Andrew Carnegie stopped making gifts for library construction right after a report created to him by Dr. Alvin Johnson, an economics professor. In 1916 Dr. Johnson visited 100 with the existing Carnegie libraries and studied their social significance, physical aspects, effectiveness, and financial condition. His final report figured that as being really effective, the libraries needed trained personnel. Buildings were definitely provided, however right now it was time to staff them with professionals who would stimulate active, efficient libraries throughout their communities. Libraries already promised continued to be built until 1923, but after 1919 all financial support was turned to library education.
When Andrew Carnegie died in 1919 at age 84, he had given nearly one-fourth of his life to causes that he believed. His gifts to numerous charities totalled nearly $350 million, almost 90 % of his fortune. Carnegie regarded all education as a way to improve people’s lives, and libraries provided just one of his main tools to aid Americans generate a brighter future. Questions for Reading 1 1. How did progress and industrialization affect Carnegie, both as he was young, and later in life? 2. Simply how much formal education did Carnegie have? What factors contributed to his involvement with books and reading? 3. What did Carnegie believe wealthy people need to do along with their money? Why did he feel that? Do you agree? 4. How did supporting libraries fit with Carnegie’s past and his awesome beliefs?

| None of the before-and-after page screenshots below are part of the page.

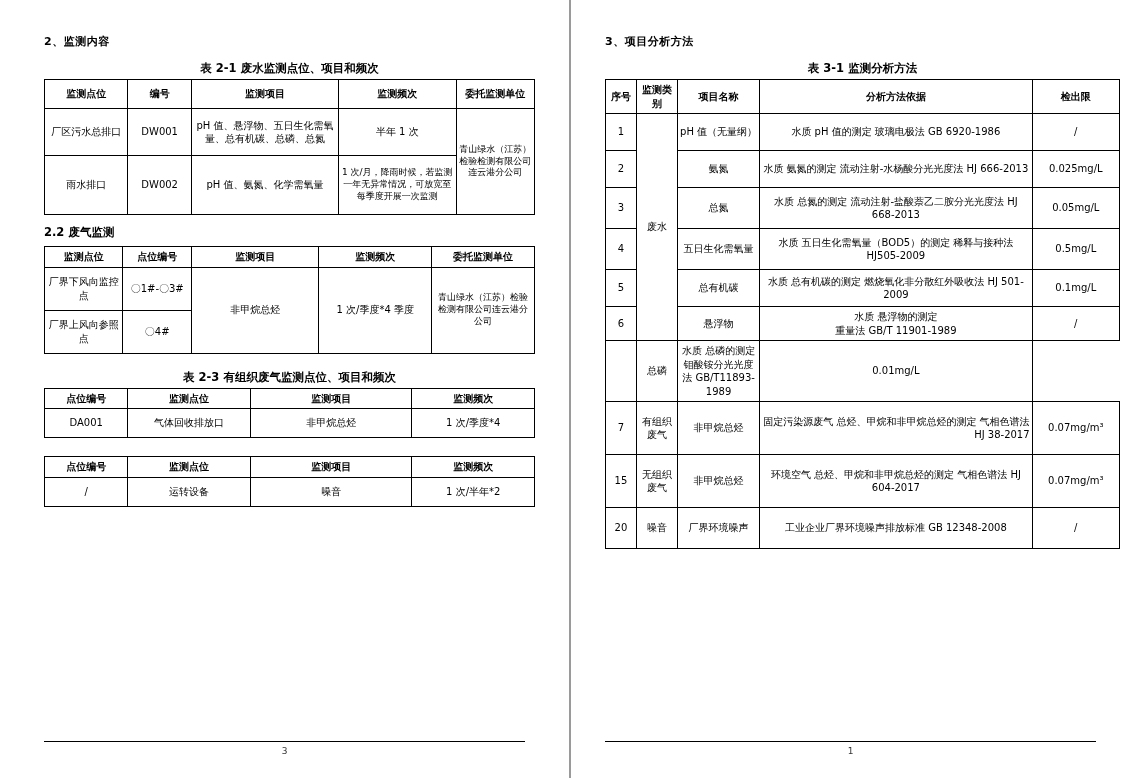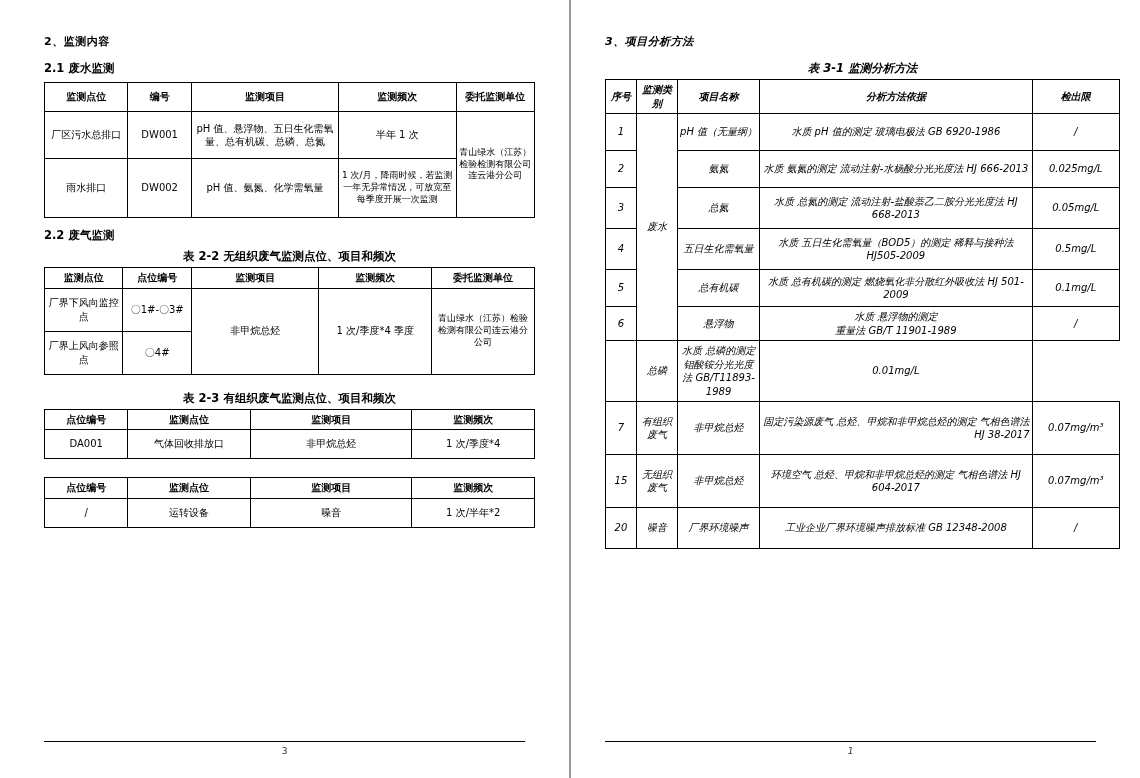"3、项目分析方法" .page.right { font-style: italic -> none }
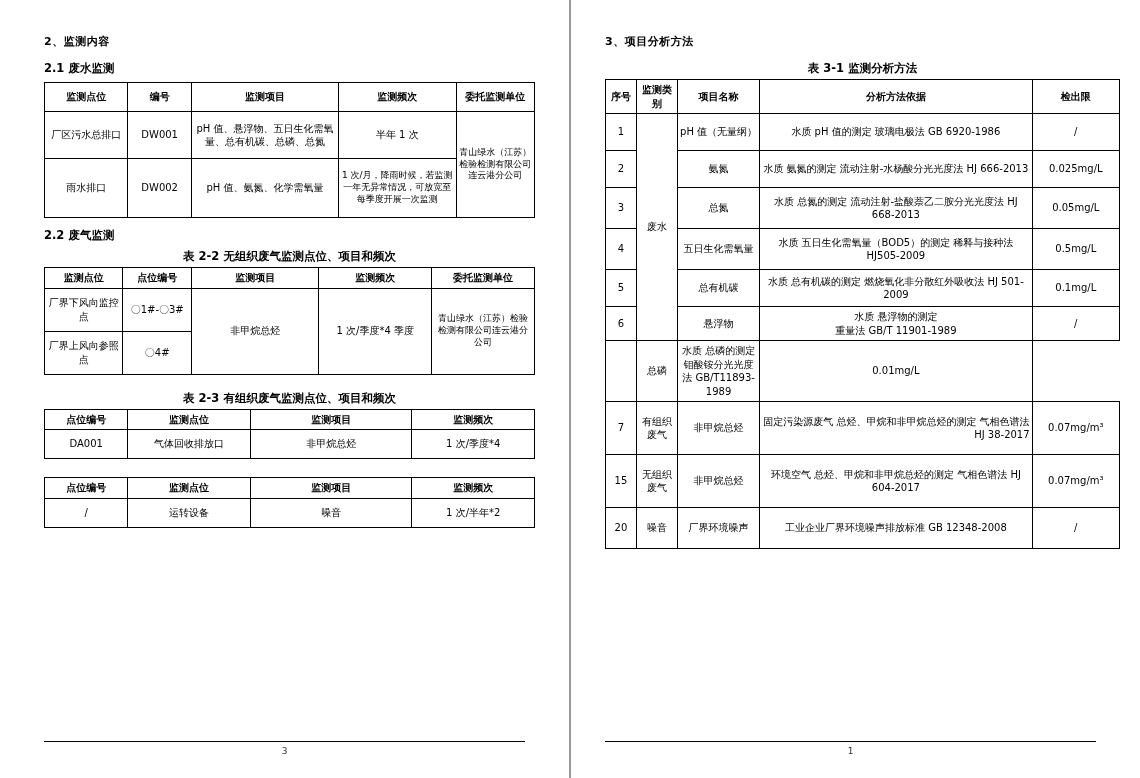"2.1 废水监测" h3.sub { html: <h3>2.1 废水监测</h3> -> none }
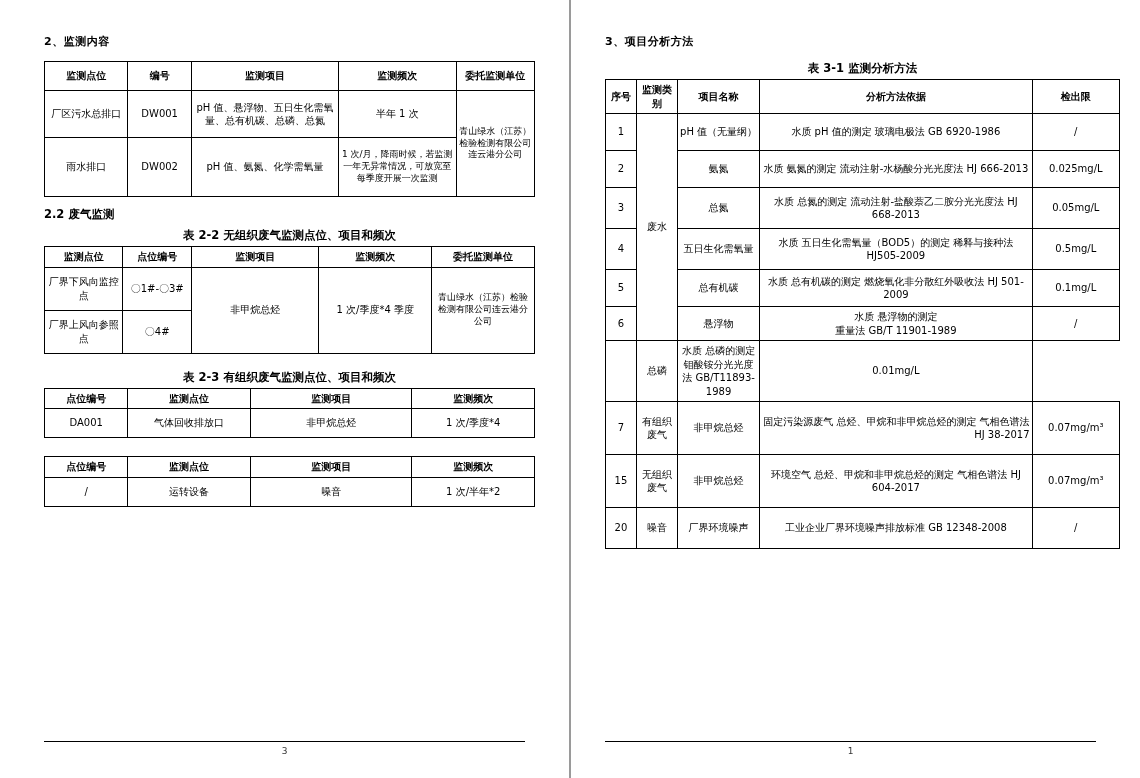"表 2-1 废水监测点位、项目和频次" div.tbl-title { html: none -> <div>表 2-1 废水监测点位、项目和频次</div> }
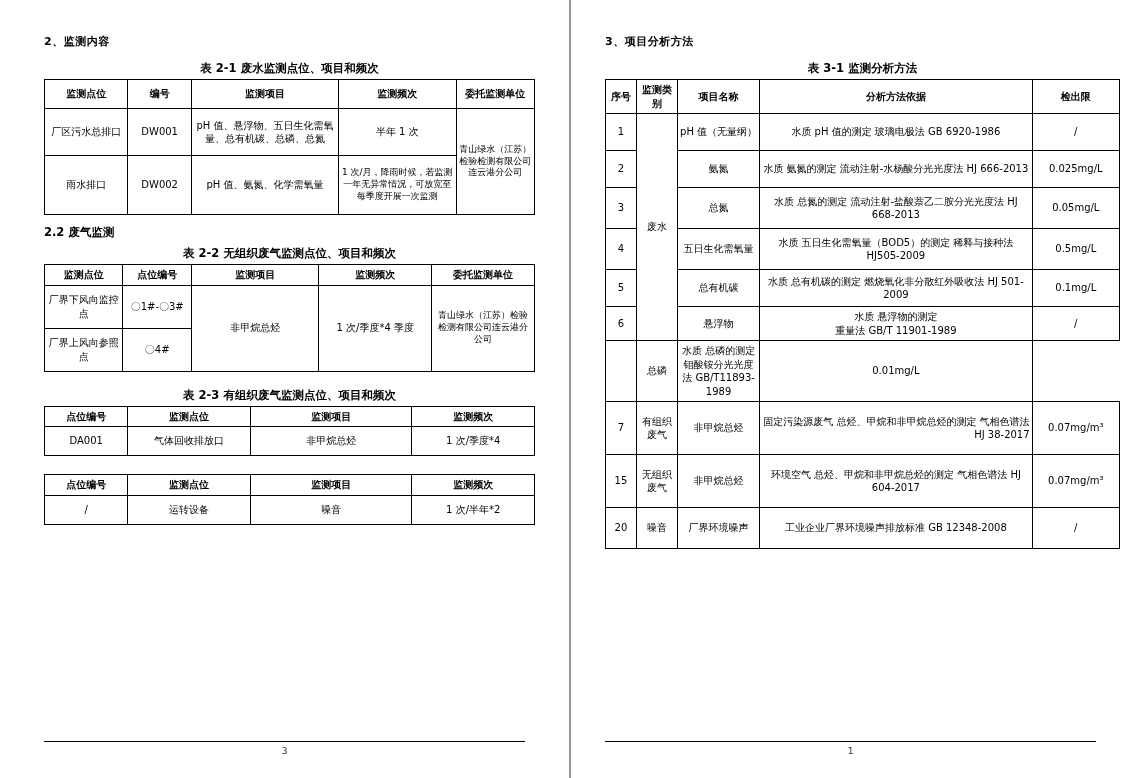"表 2-2 无组织废气监测点位、项目和频次" div.tbl-title { html: <div>表 2-2 无组织废气监测点位、项目和频次</div> -> none }
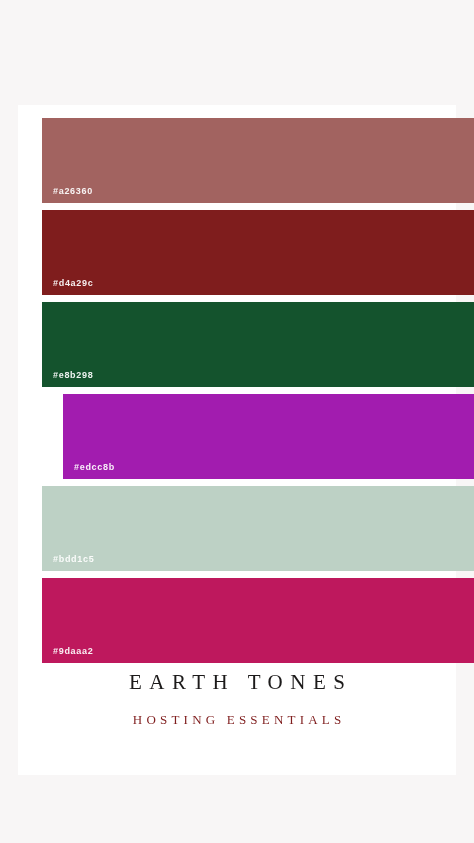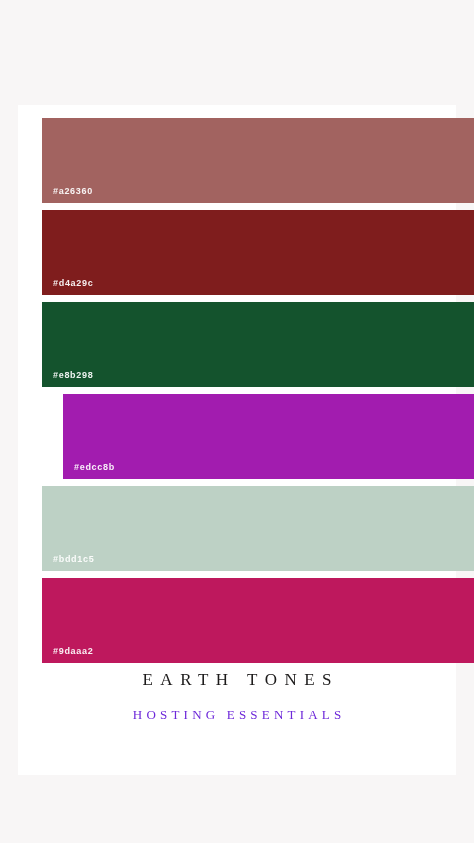"EARTH TONES" .poster-title { font-size: 17px -> 21px }
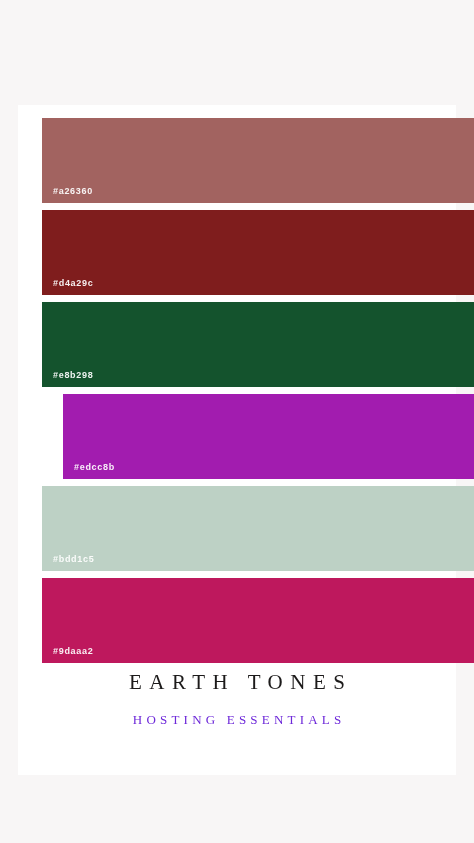"HOSTING ESSENTIALS" .poster-subtitle { color: #6d28d9 -> #7f1d1d }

Reading 1 was compiled from George S. Bobinski, Carnegie Libraries (Chicago: American Library Association, 1969); Andrew Carnegie, Autobiography of Andrew Carnegie, reprint (Boston: Northeastern University Press, 1920 1986); Barry Sears, Around the Trail of Carnegie Libraries, Antiques and Collecting (February 1994); Gerald R. Shields, Recycling Buildings for Libraries, Public Libraries (March/April 1994).